Whenever a line in the data contains "shipping", show that line.

______________________________

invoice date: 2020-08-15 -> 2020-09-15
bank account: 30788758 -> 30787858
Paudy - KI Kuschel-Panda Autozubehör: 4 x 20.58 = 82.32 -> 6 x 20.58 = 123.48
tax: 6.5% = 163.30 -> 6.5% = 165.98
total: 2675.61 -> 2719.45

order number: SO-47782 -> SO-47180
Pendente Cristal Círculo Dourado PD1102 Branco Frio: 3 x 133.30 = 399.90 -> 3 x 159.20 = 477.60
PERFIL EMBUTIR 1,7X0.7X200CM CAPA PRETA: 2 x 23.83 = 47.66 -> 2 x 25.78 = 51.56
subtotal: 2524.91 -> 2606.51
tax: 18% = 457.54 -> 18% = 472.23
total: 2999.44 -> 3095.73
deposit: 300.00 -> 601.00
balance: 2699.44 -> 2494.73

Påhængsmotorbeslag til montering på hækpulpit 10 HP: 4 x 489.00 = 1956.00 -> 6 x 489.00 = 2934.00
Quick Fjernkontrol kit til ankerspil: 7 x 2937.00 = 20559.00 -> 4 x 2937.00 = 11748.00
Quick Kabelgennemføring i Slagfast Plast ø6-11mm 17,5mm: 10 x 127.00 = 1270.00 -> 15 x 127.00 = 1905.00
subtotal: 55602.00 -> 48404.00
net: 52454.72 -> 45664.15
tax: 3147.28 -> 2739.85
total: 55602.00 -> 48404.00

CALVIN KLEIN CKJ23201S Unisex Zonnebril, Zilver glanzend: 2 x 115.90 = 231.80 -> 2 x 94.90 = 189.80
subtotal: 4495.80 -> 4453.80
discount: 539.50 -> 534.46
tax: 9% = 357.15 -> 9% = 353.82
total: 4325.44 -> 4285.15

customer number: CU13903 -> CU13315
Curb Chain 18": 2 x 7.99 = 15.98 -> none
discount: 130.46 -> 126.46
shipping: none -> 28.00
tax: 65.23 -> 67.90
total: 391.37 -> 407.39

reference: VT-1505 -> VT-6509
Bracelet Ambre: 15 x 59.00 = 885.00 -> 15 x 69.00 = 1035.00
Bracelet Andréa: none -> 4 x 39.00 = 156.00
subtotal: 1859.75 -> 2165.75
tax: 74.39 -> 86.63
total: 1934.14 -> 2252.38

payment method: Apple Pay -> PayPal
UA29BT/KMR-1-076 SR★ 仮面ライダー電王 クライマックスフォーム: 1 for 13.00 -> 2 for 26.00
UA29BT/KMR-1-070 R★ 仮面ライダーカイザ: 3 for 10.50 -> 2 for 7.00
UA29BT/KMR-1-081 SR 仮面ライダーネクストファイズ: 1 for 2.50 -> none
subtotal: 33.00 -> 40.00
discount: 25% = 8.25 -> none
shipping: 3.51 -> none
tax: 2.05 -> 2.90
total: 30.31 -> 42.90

______________________________

**Your solution**
shipping: none -> 28.00
shipping: 3.51 -> none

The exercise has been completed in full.